JAKARTA, KOMPAS.com — Serangan serangga tomcat dari genus Paederus
membuat masyarakat bingung. Salah satu pertanyaannya adalah mengapa
serangga ini tiba-tiba muncul dalam jumlah banyak dan menyerang warga?
Pakar
serangga dari Institut Pertanian Bogor (IPB), Aunu Rauf, mengungkapkan
bahwa serangan tomcat bisa terjadi akibat kombinasi beberapa faktor.
Aunu
menuturkan, serangga ini berkembang di tanah dan menyukai tempat yang
lembab. Wilayah persawahan adalah habitat favorit serangga ini karena
lembab dan menyediakan makanan berupa wereng coklat.
"Di akhir
musim hujan atau saat panen, padi diambil dan berpengaruh pada populasi
wereng.
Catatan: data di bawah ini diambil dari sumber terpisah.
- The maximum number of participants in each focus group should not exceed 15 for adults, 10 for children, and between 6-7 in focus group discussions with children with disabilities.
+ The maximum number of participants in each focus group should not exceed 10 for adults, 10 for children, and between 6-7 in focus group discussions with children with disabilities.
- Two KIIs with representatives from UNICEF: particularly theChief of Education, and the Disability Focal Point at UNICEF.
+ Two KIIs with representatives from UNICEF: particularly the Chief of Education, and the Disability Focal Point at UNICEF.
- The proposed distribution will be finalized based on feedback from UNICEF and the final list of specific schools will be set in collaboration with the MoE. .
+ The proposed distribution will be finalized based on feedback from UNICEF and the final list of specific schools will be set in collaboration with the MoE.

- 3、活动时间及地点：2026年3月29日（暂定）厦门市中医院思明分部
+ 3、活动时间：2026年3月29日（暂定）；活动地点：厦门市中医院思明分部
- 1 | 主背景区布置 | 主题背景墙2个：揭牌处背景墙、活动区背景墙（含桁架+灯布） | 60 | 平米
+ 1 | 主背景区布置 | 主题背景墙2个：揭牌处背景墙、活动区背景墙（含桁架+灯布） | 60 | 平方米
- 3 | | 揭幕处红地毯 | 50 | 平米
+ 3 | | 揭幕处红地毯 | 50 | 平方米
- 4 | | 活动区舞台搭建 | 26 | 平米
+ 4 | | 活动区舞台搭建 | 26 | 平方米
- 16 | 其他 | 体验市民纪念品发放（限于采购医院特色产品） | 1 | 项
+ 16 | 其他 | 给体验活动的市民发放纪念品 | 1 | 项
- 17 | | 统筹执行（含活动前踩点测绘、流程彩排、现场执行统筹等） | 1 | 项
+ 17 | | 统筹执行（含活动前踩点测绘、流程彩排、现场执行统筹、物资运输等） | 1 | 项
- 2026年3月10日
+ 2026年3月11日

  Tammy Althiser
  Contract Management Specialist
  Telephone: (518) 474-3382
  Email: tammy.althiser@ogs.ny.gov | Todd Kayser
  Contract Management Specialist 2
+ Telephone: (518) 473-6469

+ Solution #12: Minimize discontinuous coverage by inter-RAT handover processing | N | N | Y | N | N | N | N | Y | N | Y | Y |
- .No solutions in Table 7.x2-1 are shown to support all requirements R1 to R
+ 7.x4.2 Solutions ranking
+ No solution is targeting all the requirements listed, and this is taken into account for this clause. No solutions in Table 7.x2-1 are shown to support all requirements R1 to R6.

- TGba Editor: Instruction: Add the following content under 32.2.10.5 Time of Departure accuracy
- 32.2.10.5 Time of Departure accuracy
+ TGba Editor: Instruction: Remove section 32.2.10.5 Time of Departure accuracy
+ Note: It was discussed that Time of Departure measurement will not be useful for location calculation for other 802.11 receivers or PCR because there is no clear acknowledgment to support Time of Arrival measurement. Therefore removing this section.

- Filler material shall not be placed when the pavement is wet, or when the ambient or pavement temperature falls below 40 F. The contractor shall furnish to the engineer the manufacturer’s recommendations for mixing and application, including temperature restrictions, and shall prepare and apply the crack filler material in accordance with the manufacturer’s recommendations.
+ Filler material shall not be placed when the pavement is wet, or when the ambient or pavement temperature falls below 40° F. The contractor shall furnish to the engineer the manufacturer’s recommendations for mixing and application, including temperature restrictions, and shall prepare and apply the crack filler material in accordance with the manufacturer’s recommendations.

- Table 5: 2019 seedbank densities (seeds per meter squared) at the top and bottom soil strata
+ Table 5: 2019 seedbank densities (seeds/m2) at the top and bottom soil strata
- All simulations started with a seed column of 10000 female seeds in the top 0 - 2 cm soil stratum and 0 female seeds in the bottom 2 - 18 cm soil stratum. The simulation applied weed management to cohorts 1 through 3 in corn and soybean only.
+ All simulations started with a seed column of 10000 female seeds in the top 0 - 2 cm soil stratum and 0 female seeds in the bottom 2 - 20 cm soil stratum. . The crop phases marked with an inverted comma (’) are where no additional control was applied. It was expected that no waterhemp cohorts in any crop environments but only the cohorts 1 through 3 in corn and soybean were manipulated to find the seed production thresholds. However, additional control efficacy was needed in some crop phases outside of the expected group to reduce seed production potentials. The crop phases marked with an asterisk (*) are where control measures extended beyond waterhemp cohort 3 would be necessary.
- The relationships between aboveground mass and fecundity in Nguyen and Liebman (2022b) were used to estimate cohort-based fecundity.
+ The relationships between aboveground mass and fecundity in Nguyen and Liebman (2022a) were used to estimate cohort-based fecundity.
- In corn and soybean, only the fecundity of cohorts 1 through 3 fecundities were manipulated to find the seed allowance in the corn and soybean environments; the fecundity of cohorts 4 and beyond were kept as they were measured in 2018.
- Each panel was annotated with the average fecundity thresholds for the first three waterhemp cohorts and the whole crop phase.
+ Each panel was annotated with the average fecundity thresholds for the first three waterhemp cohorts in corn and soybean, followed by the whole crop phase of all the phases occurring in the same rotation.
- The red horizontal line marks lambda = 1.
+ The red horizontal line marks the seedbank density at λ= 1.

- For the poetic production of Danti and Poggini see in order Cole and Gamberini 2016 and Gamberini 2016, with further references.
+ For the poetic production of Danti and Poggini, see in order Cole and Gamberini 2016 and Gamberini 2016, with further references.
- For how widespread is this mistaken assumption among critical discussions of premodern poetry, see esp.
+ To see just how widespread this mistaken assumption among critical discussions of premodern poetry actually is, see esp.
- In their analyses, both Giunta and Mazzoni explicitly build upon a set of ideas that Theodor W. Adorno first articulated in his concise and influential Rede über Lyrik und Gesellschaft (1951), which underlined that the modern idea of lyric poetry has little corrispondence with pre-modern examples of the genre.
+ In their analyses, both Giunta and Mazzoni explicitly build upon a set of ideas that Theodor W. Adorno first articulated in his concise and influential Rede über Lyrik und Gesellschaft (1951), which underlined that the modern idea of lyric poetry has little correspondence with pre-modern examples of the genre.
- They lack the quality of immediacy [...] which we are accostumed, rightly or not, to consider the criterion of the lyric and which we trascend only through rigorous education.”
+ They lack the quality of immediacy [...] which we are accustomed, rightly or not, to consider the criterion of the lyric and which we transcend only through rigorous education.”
Ini akan mengganggu habitat kumbang tersebut," urai Aunu.
Saat
akhir musim hujan, tomcat sudah dalam tahap dewasa atau imago. Serangga
sudah bisa terbang mencari makan sehingga ketika habitat terganggu,
maka serangga jenis kumbang tersebut akan terbang mencari habitat baru.
"Saat
terbang itulah mungkin kumbang yang tertarik cahaya ini menemukan
lokasi serangan di apartemen yang terang," papar Aunu yang tahun lalu
juga mempelajari tentang merebaknya ulat bulu.
Aunu
mengungkapkan, tomcat sebenarnya tidak menyengat dan menggigit. Namun,
ketika terganggu, serangga ini akan mengeluarkan cairan racun bernama paederin.
"Cairan
ini yang menyebabkan warga mengalami kulit melepuh dan gatal seperti
yang dialami di Surabaya. Cairan bisa keluar kalau serangga ini
dipencet," Aunu menerangkan.
Khusus untuk serangan di apartemen,
Aunu mengungkapkan bahwa lokasi apartemen yang berada di kawasan
mangrove bisa menjadi salah satu penyebab.
"Kawasan mangrove
menjadi salah satu habitat serangga ini karena lembab. Kalau terganggu,
serangga bisa terbang ke sekitarnya dan menyerang," kata Aunu.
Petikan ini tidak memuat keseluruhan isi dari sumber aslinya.